There are many implications in such a request. The obituary is actually an announcement of the death and an invitation to attend the funeral. It is not considered good taste to openly anticipate a gift and accompany an invitation with a dictatorial statement that only certain kinds of remembrances are acceptable.
A “PO” or “in lieu of” request causes embarrassment to friends. Some ignore the request and send flowers, causing embarrassment to those who heeded the request.
Many people resent being told how to express their sympathy. They like to decide for themselves whether to send flowers, make a donation, send a card or extend a helping hand. There is a place for both flowers and charity in our modern day world and it is important that we place each in its proper perspective.
The funeral meets the bereaved’s need for support. Death throws people into despair and depression by separating them from one who has provided love, companionship and security. The funeral and our funeral customs provide the means by which those close to him can give their support and share his suffering.

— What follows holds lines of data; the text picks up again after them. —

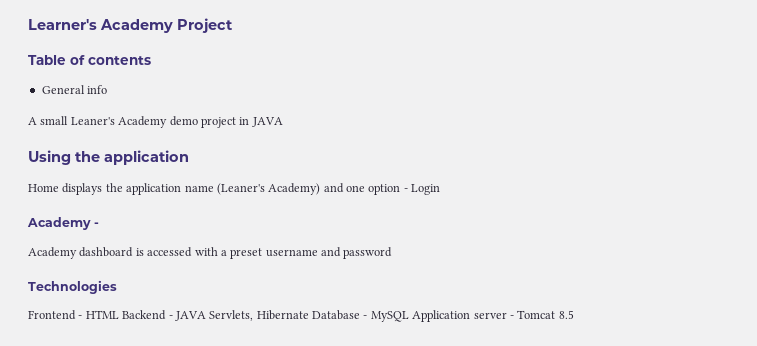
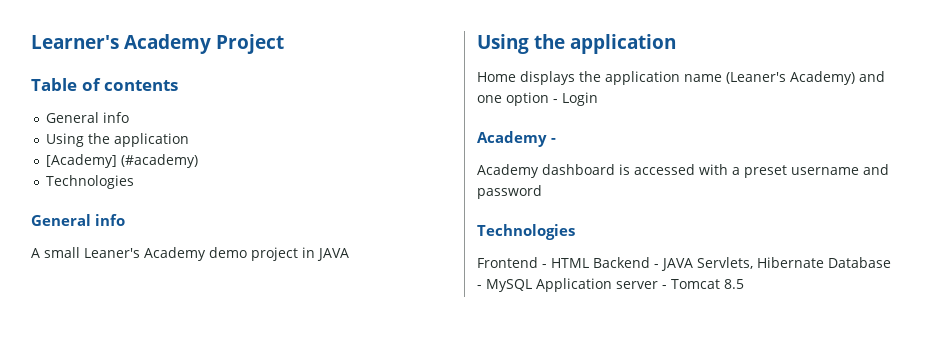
(108, 89) none -> [45,133,189,147] [45,154,198,168] [45,175,134,189] [31,214,126,226] // Using the application // [Academy] (#academy) // Technologies // General info

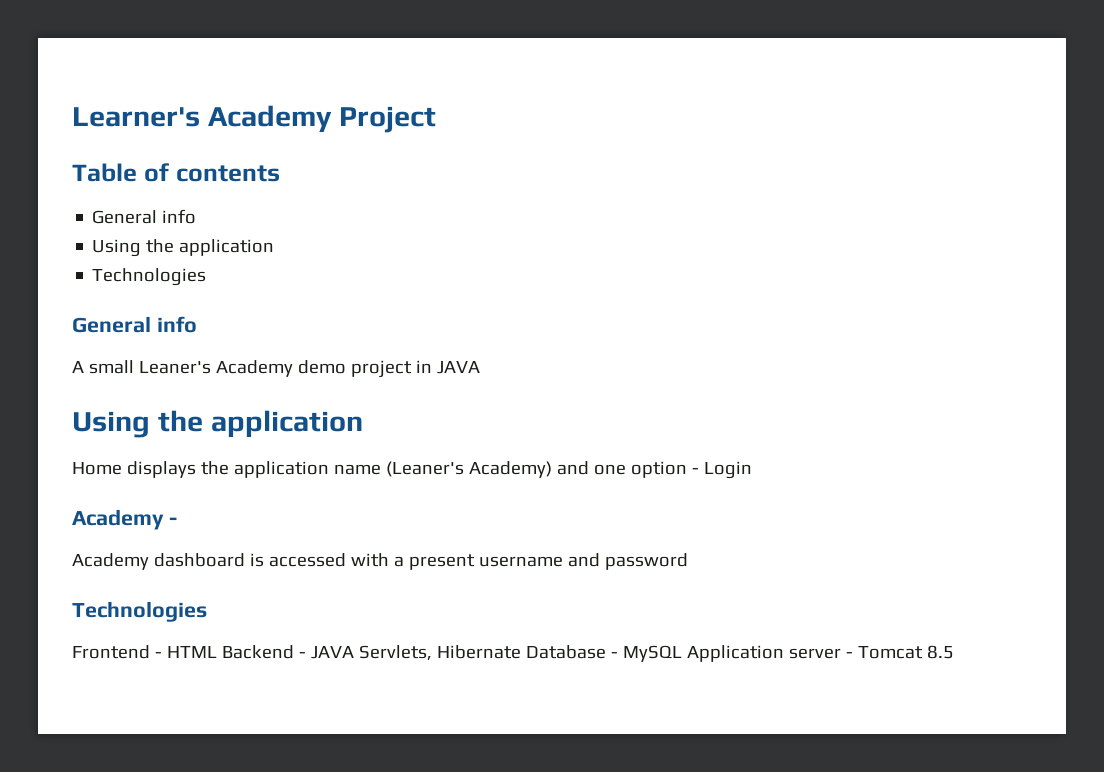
[45,154,198,168] // [Academy] (#academy) -> (275, 247) none
[744,165,787,178] preset -> [408,554,475,570] present

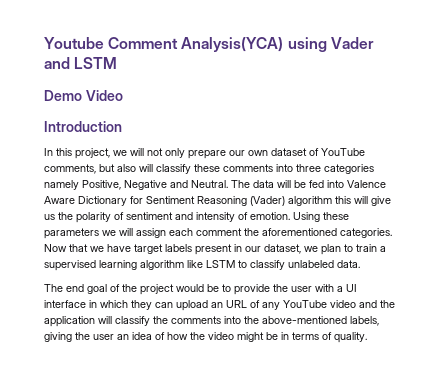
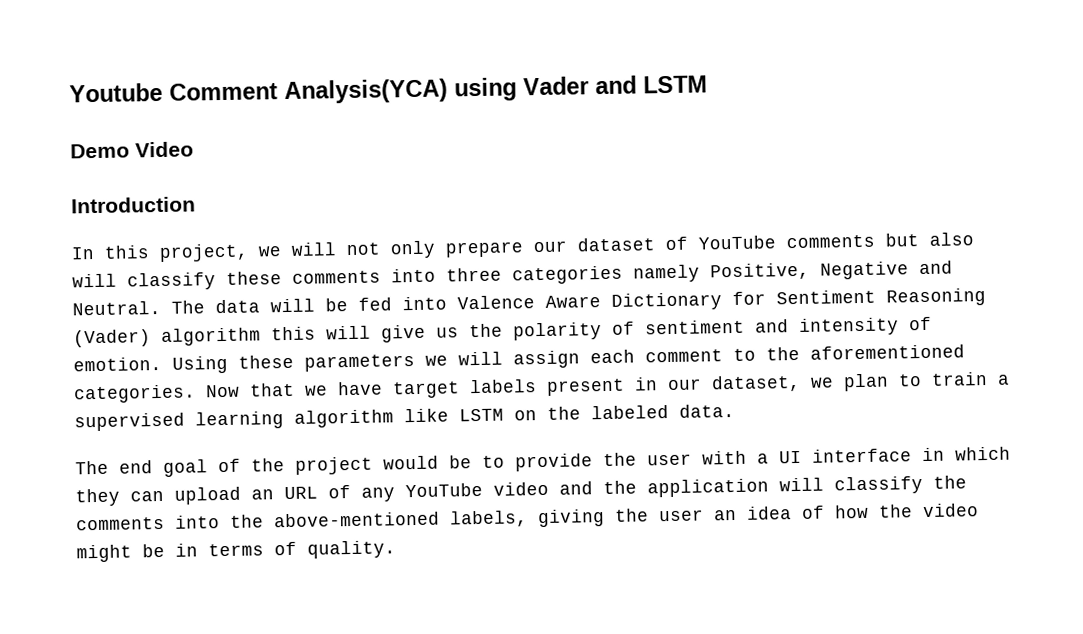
[248,150,268,156] own -> (567, 246) none
[44,164,96,174] comments, -> [786,234,875,249] comments
(242, 232) none -> [733,348,756,361] to
[238,260,334,270] to classify unlabeled -> [514,405,669,421] on the labeled

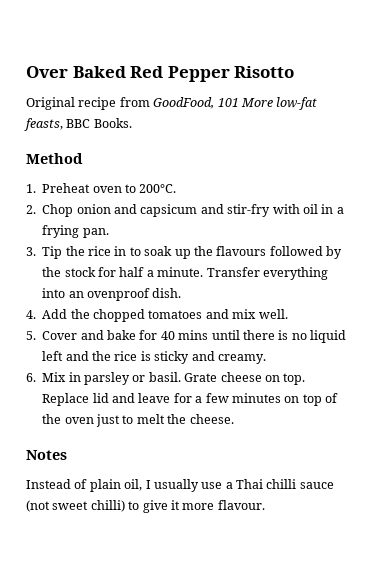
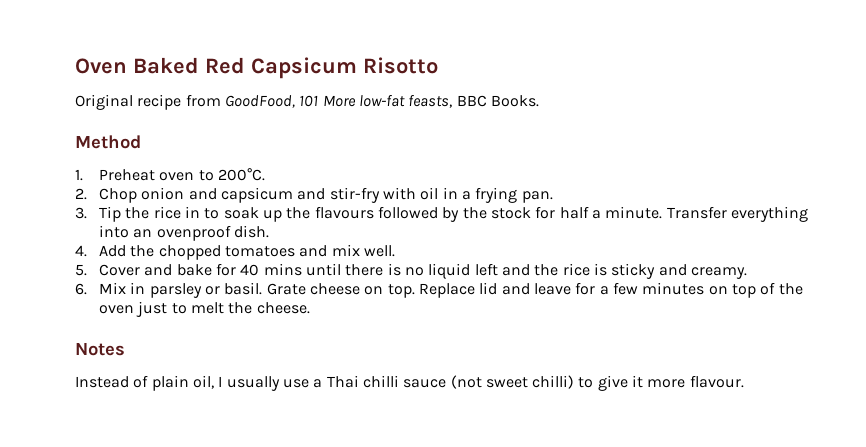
[26,66,68,78] Over -> [75,58,127,74] Oven
[167,66,230,82] Pepper -> [251,57,357,79] Capsicum

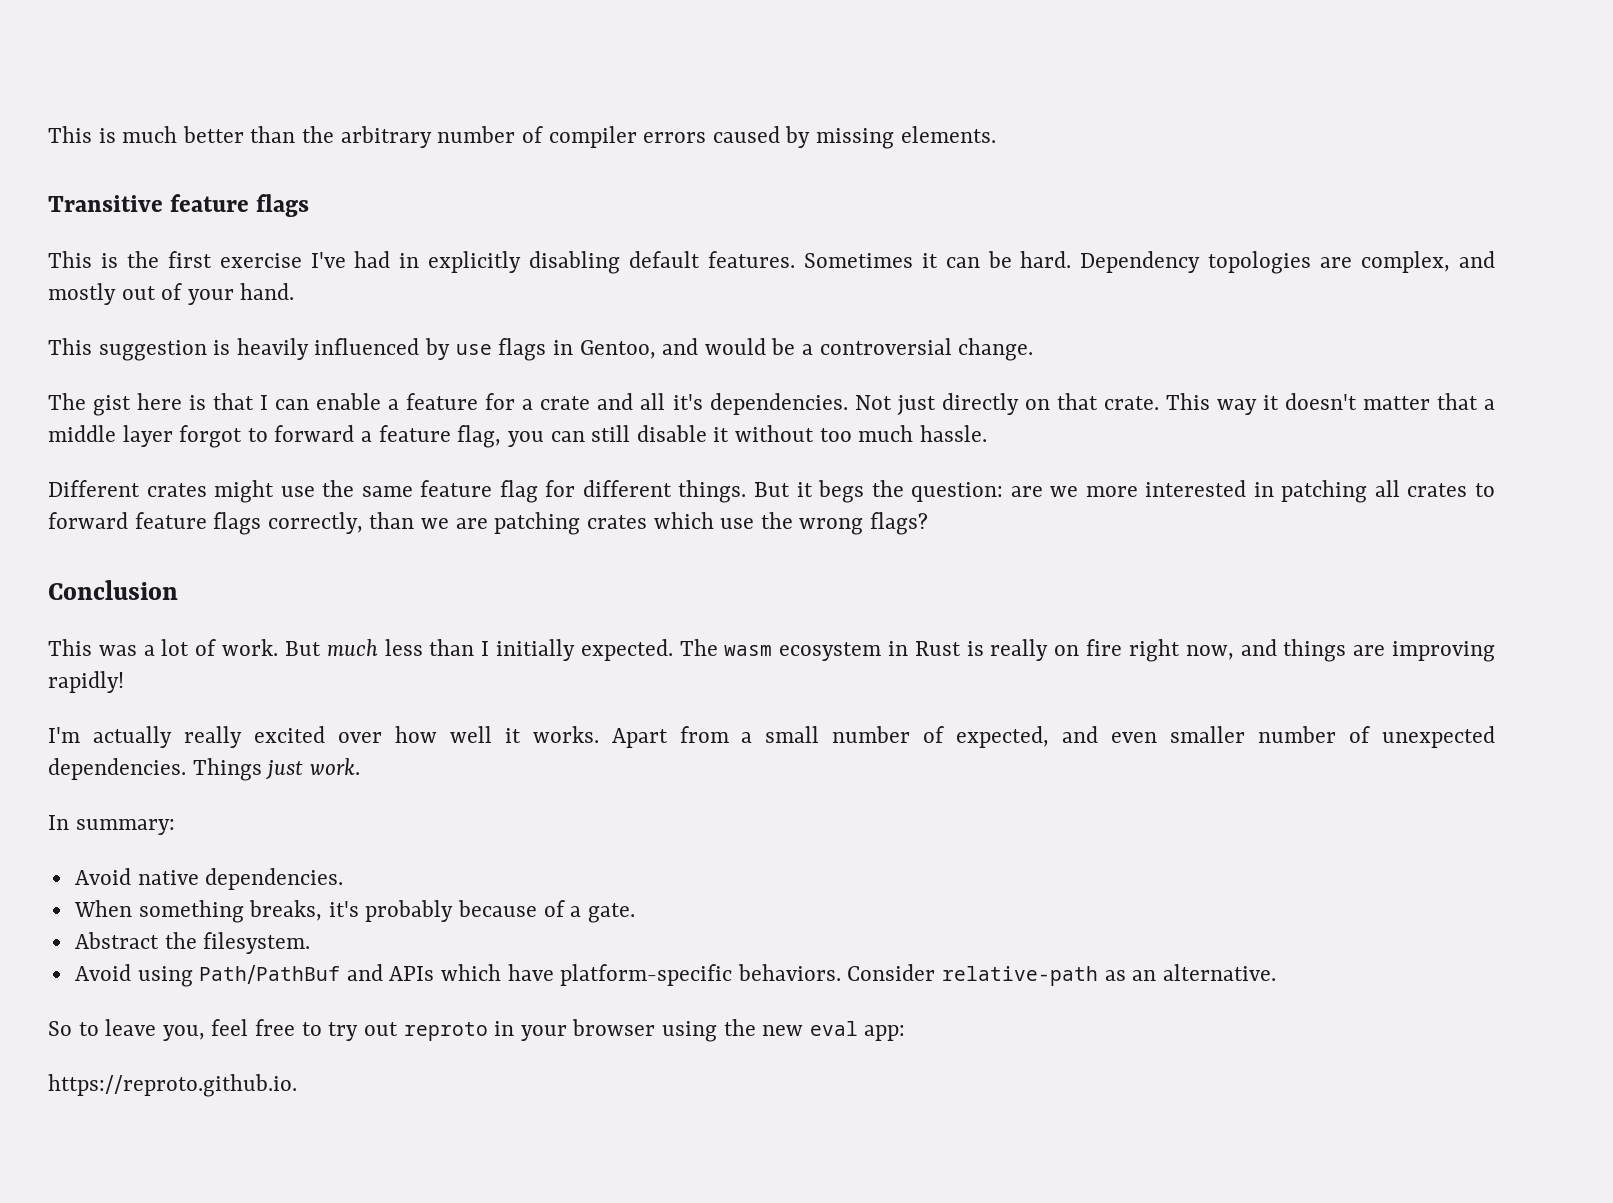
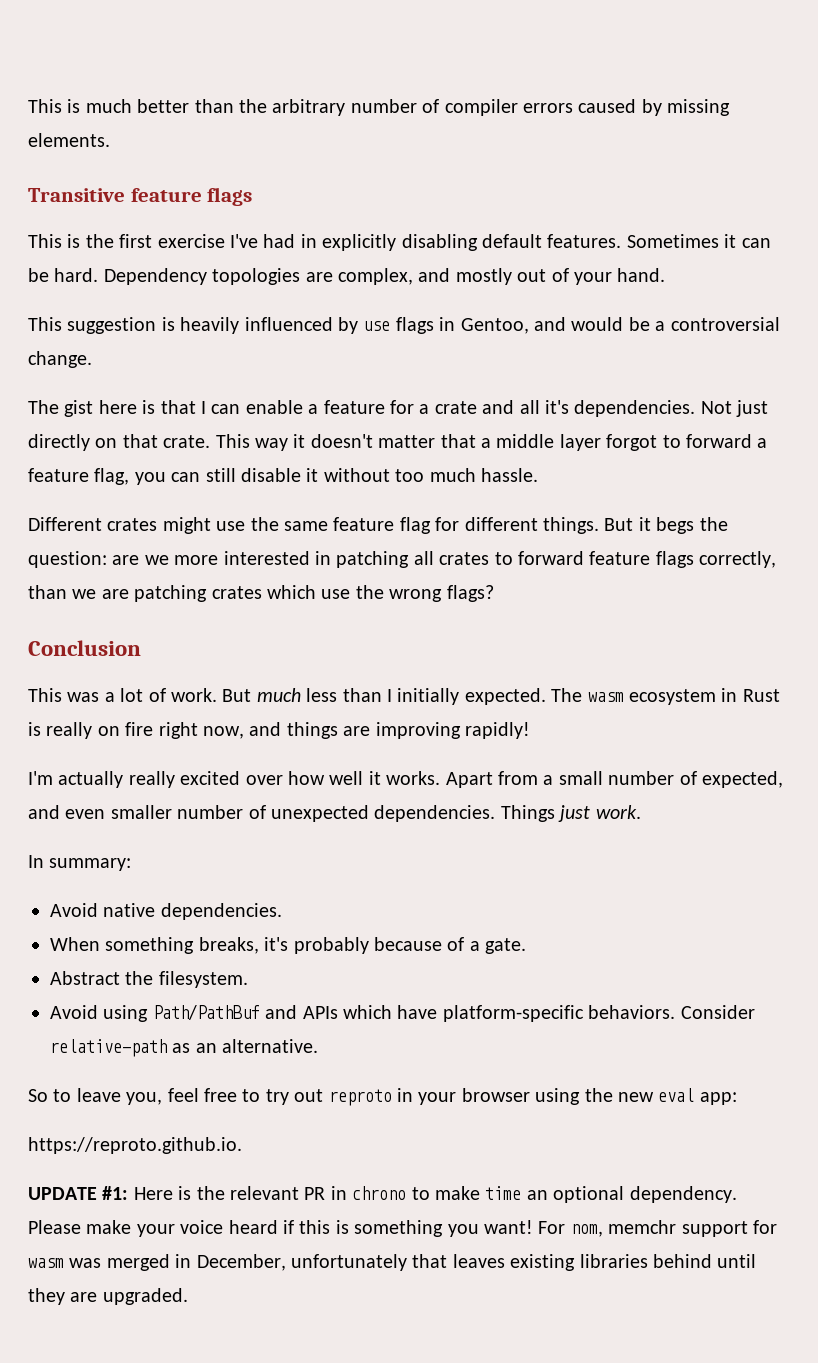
(297, 1085) none -> [28,1186,737,1203] [28,1220,777,1237] [28,1254,757,1271] [28,1288,188,1305] // UPDATE #1: Here is the relevant PR in chrono to make time an optional dependency. Please make your voice heard if this is something you want! For nom, memchr support for wasm was merged in December, unfortunately that leaves existing libraries behind until they are upgraded.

The funeral period provides for the expression of sorrow. Only through talking out the past can the bereaved person realize the extent of the relationship with the deceased, and accept the loss and suffering. Only through weeping and talking to good listeners can they release their grief and their feelings of guilt and hostility. Experts in grief therapy believe that grief can be expressed best through rites, rituals and ceremonies. The ceremony deals primarily with intellectual concepts and does not fully engage the bereaved’s feelings in the patters of community support that are psychologically beneficial. Flowers, though, express the inexpressible—they are symbolic.
People have traditionally expressed their respect for the dead and sympathy for the bereaved by sending flowers. This custom is one of longstanding and it has served people as a means through which they can express their feelings.
There are three points to be stressed in connection with the tradition of funeral flowers:
- The role of flowers is both symbolic and aesthetic. They add great value to the richness and meaning of the ritual.
- Flowers represent sympathy extended to the bereaved.
- Flowers are sent both to the living and to the dead. Flowers are sent to the living as comfort and they are sent as tokens of respect for the deceased.